Courage in secrecy: Aid for priest prisoners and Karl Leisner

Maria Imma Mack's support for the clergy imprisoned in the so-called priest block was especially significant. Sources emphasize that she primarily assisted Polish priests and maintained contact between the incarcerated and their families via smuggled letters. She acted quietly, driven by a sense of duty that she later rarely placed in the foreground. ([kz-gedenkstaette-dachau.de](https://www.kz-gedenkstaette-dachau.de/kurzbiografie/kurzbiografie-imma-mack/))

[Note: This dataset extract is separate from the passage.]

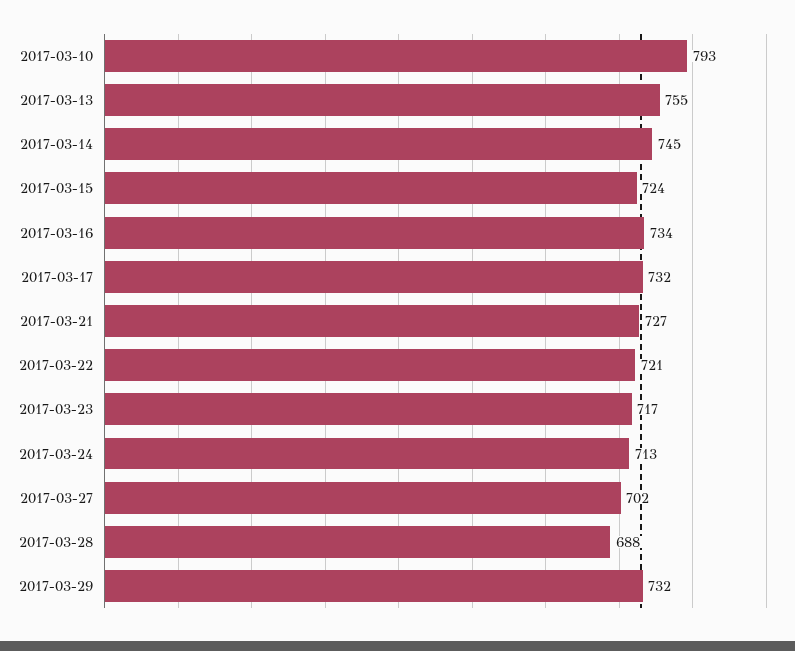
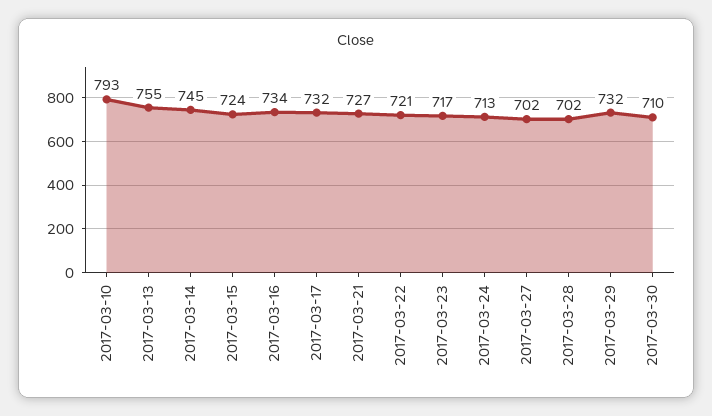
2017-03-28: 688 -> 702
2017-03-30: none -> 710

A central historical moment was her contribution to the secret ordination of Karl Leisner on December 17, 1944. Mack organized the necessary church forms and liturgical items; according to other reports, she also brought sacred oil and ordination texts into the camp. That this ordination was even able to take place in the concentration camp is also due to her efforts. Thus, her life story became inseparably linked with one of the most symbolically powerful religious events of the German Nazi era. ([kz-gedenkstaette-dachau.de](https://www.kz-gedenkstaette-dachau.de/kurzbiografie/kurzbiografie-imma-mack/))

Alias "Mädi": Invisible work with visible impact

The name "Mädi" symbolizes the disguise that enabled her to provide for prisoners without attracting immediate attention. According to the SSND community, she traveled to Dachau about 60 times until the end of the war or walked there in winter, pulling a sled with donations. The image of these journeys makes the harshness of her commitment tangible: no grand gesture, but repeated, disciplined, and life-threatening help. ([gerhardinger.org](https://gerhardinger.org/about/history/history-sister-m-imma-mack/))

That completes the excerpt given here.